Through living and working in Asia for over 16 years, I have conducted in-depth research on various after-birth traditions and recovery methods in East Asia. Deemed as essential or necessary, most traditional after-birth recuperation periods range from 30 days to six weeks (Lynn, personal communication).
I believe such traditions are directly linked with low rates of postpartum depression. For example in Malaysia—a country that has well-developed postnatal recovery traditions—the national rate of postpartum depression is just 3.9%.
Though we don’t have a complete, traditional method of care for postpartum mothers, we do have one resource that can be of great benefit: the postpartum doula.
New families hiring doulas to help care for them—to whatever degree the family desires—is not a substitute for complete postpartum care routines, paid family leave or medical support, but it is an enormous step forward for individuals and society as a whole.
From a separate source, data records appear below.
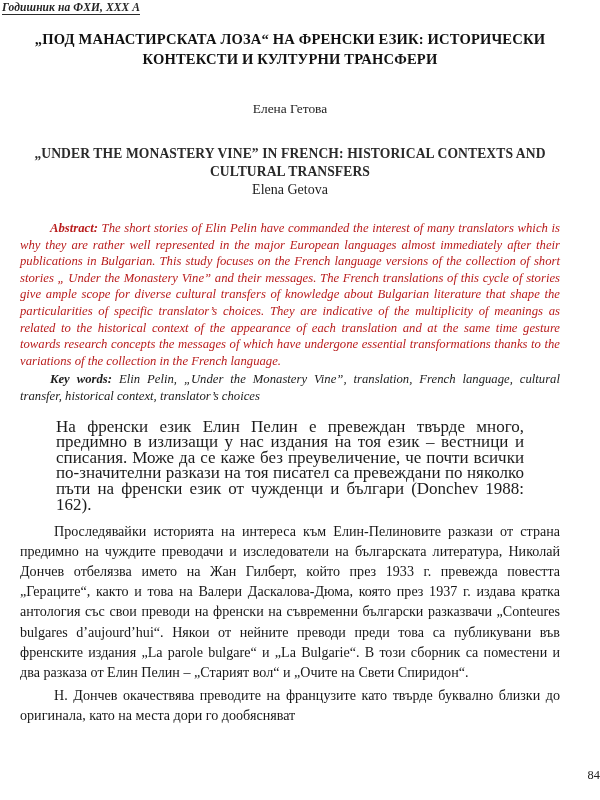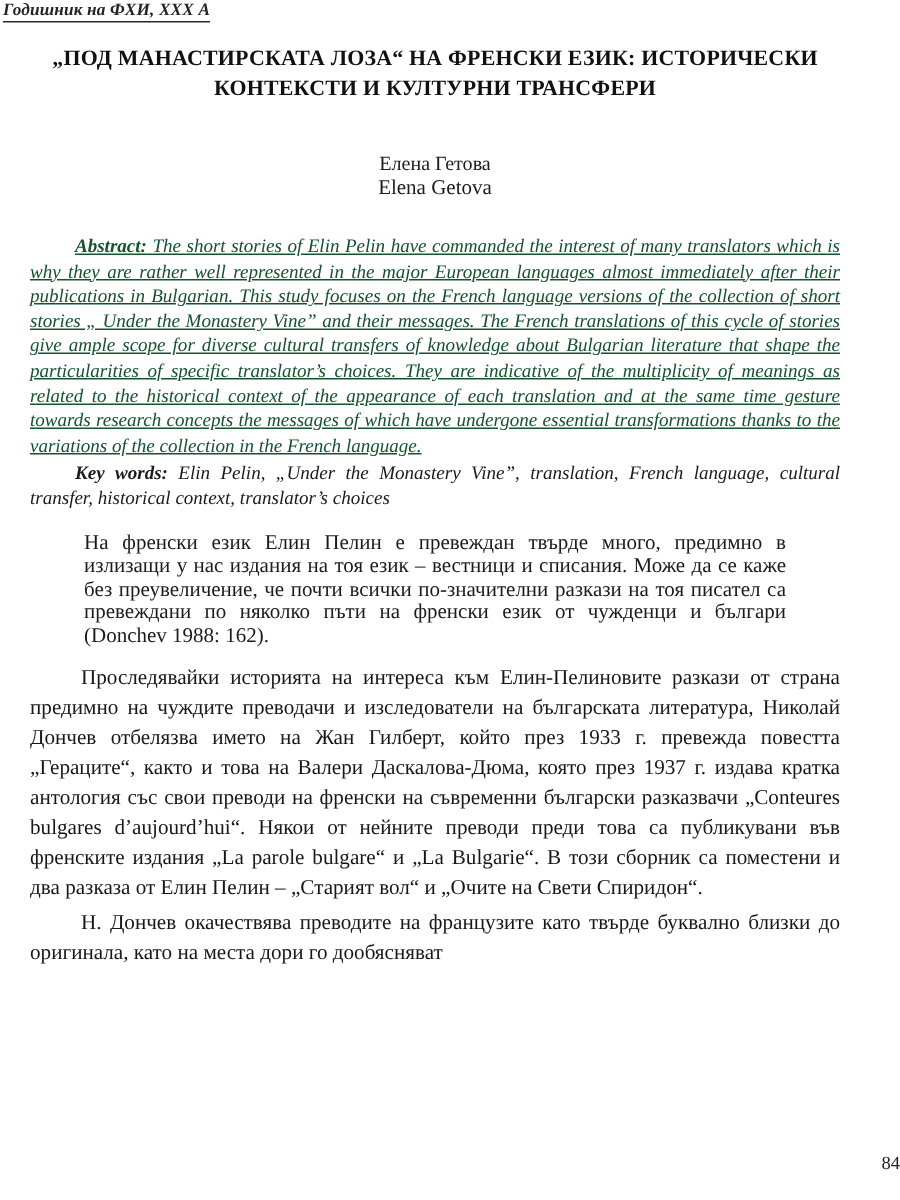--- a/index.html
+++ b/index.html
@@ -158,6 +158,7 @@
 
     <p class="author-bg">Елена Гетова</p>
 
+    <h2 class="title-en">„UNDER THE MONASTERY VINE” IN FRENCH: HISTORICAL CONTEXTS AND CULTURAL TRANSFERS</h2>
 
     <p class="author-en">Elena Getova</p>
 

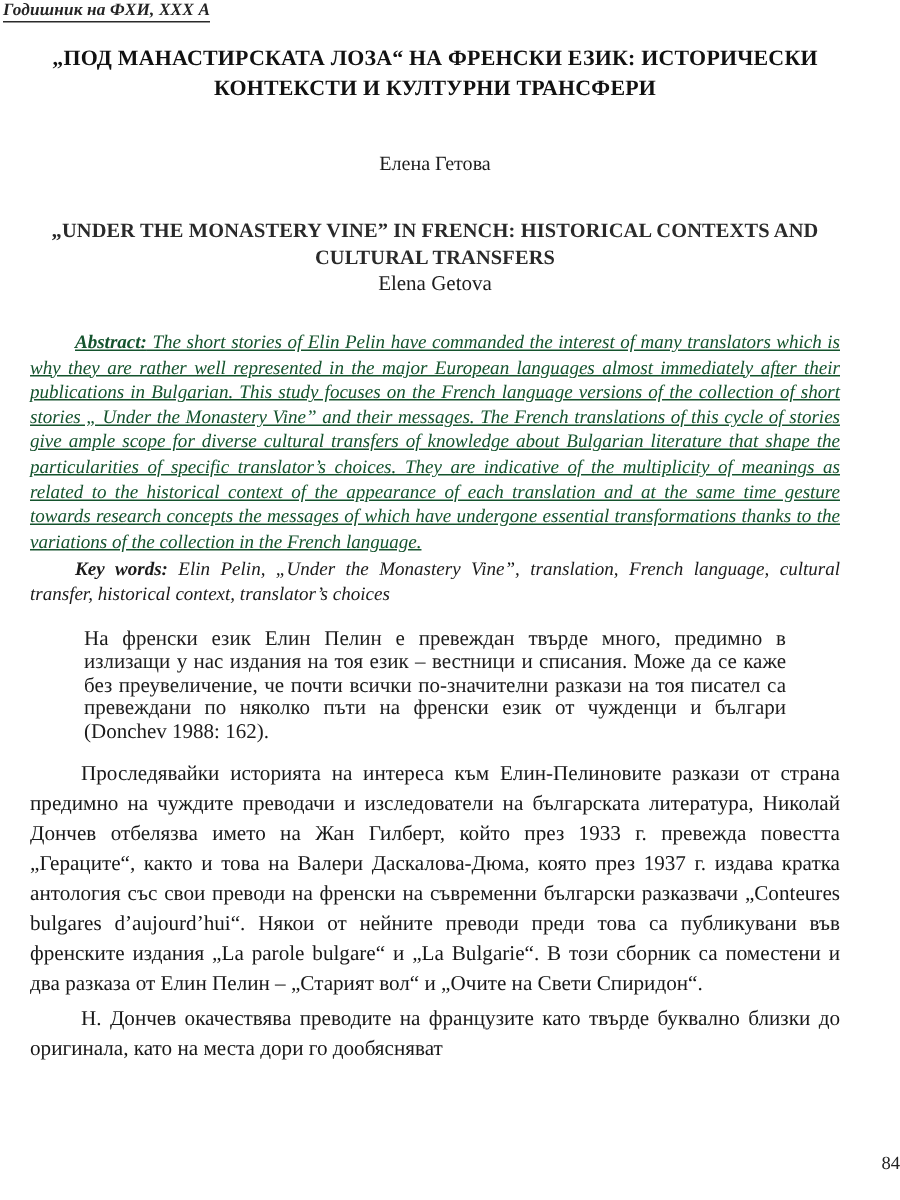--- a/index.html
+++ b/index.html
@@ -91,8 +91,7 @@
     text-indent: 30px;
     margin: 0;
     padding-top: 22px;
-    color: #14532d;
-    text-decoration: underline;
+    color: #b91c1c;
   }
   .abstract .lbl,
   .keywords .lbl {

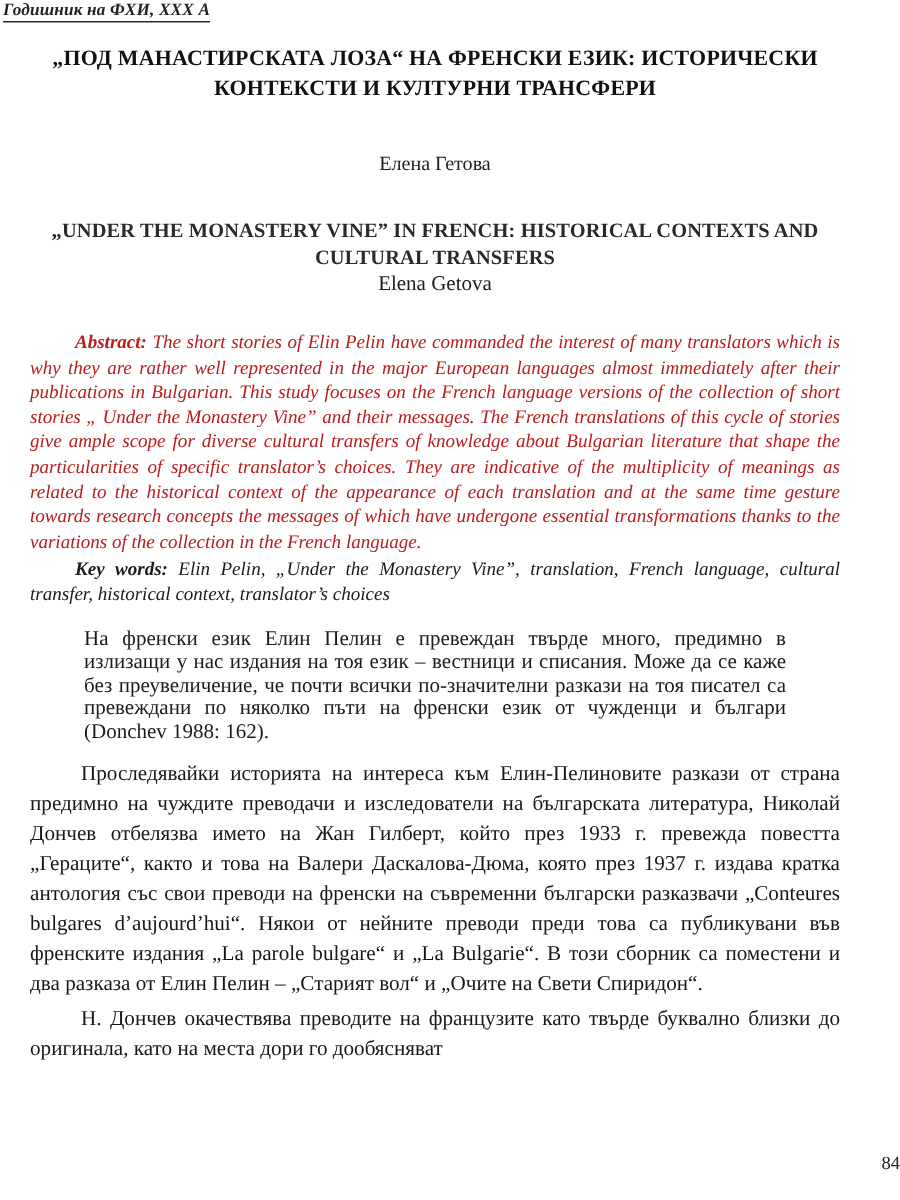--- a/index.html
+++ b/index.html
@@ -111,7 +111,7 @@
 
   
   .blockquote {
-    font-size: 14px;
+    font-size: 17px;
     line-height: 15.6px;
     text-align: justify;
     text-indent: 0;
The services and skills offered by postpartum doulas vary greatly. Some will be highly trained and certified in various skills including: lactation consulting, postpartum massage, infant massage, infant CPR, support for families experiencing loss, nutrition and meal preparation. Others will serve primarily as an extra set of hands and help mom have quiet time to nap, groom and care for herself.
The timeframe of service also varies. Some postpartum doulas will work fulltime, even living with the family for a month or more, while others schedule certain days and hours—even just a few hours a week if that is what the family wishes.
The fees vary, too, and can be a flat rate for the entire time booked or hourly rates that range widely. One common denominator: almost all doulas are willing to reduce rates and offer payment plans for those in need.
There is another advantage of working with a hired postpartum doula rather than relying exclusively on friends or family. While they likely have good intentions, family and friends (again, in the US) are normally not experienced in caring for a postpartum mother, often lack special skills a doula will offer and do not understand the mother’s physical and emotional needs. Though we love when friends and relatives share wisdom and ideas, emotions can run high and postpartum is not always the best time for such guidance!
Evidence shows the tremendous need and benefit of postpartum support. Doulas offer a range of expertise and services and their rates can fit into almost any budget. In other words, all new moms could benefit from hiring a postpartum doula, and there’s a postpartum doula for every mother!
- Lynn, Valerie. December 8–9, 2012. Personal communication.
- Wong, A. 2012. Madam Wong’s Confinement Dishes. Kuala Lumpur, Malaysia: Seashore Publishing.